── Dataset records ──
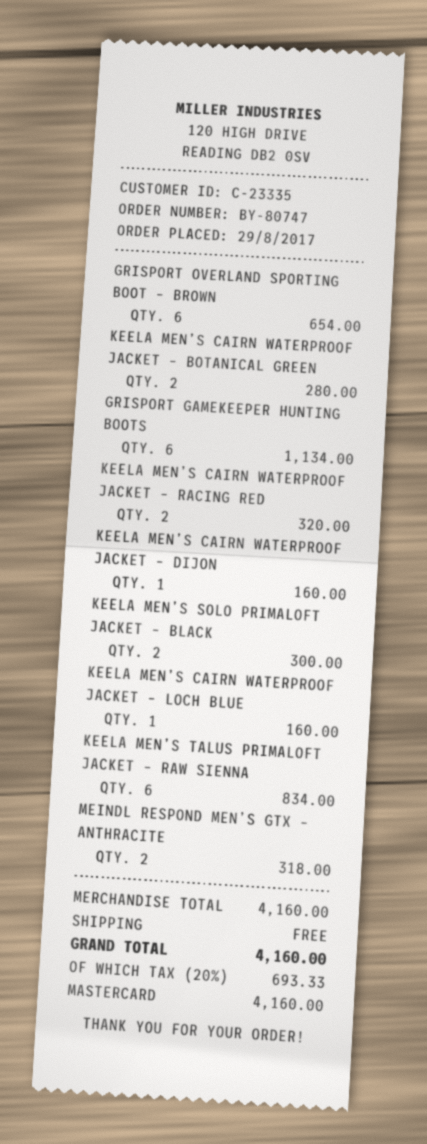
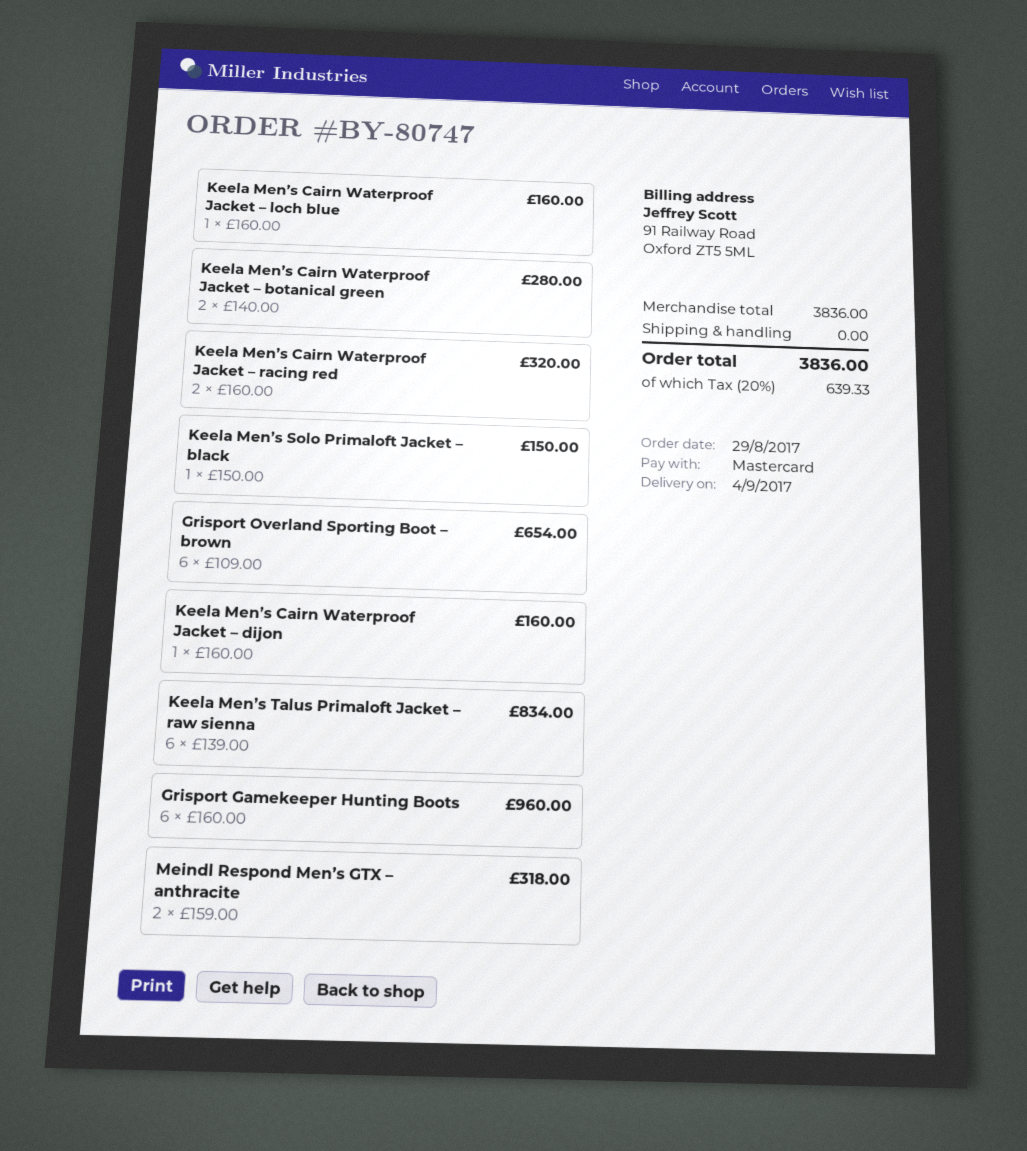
GRISPORT GAMEKEEPER HUNTING BOOTS: 6 for 1134.00 -> 6 for 960.00
KEELA MEN’S SOLO PRIMALOFT JACKET – BLACK: 2 for 300.00 -> 1 for 150.00
subtotal: 4160.00 -> 3836.00
tax: 20% = 693.33 -> 20% = 639.33
total: 4160.00 -> 3836.00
───
Could the lines above be copied out exactly, with no image carried over?

**Task output:**
GRISPORT GAMEKEEPER HUNTING BOOTS: 6 for 1134.00 -> 6 for 960.00
KEELA MEN’S SOLO PRIMALOFT JACKET – BLACK: 2 for 300.00 -> 1 for 150.00
subtotal: 4160.00 -> 3836.00
tax: 20% = 693.33 -> 20% = 639.33
total: 4160.00 -> 3836.00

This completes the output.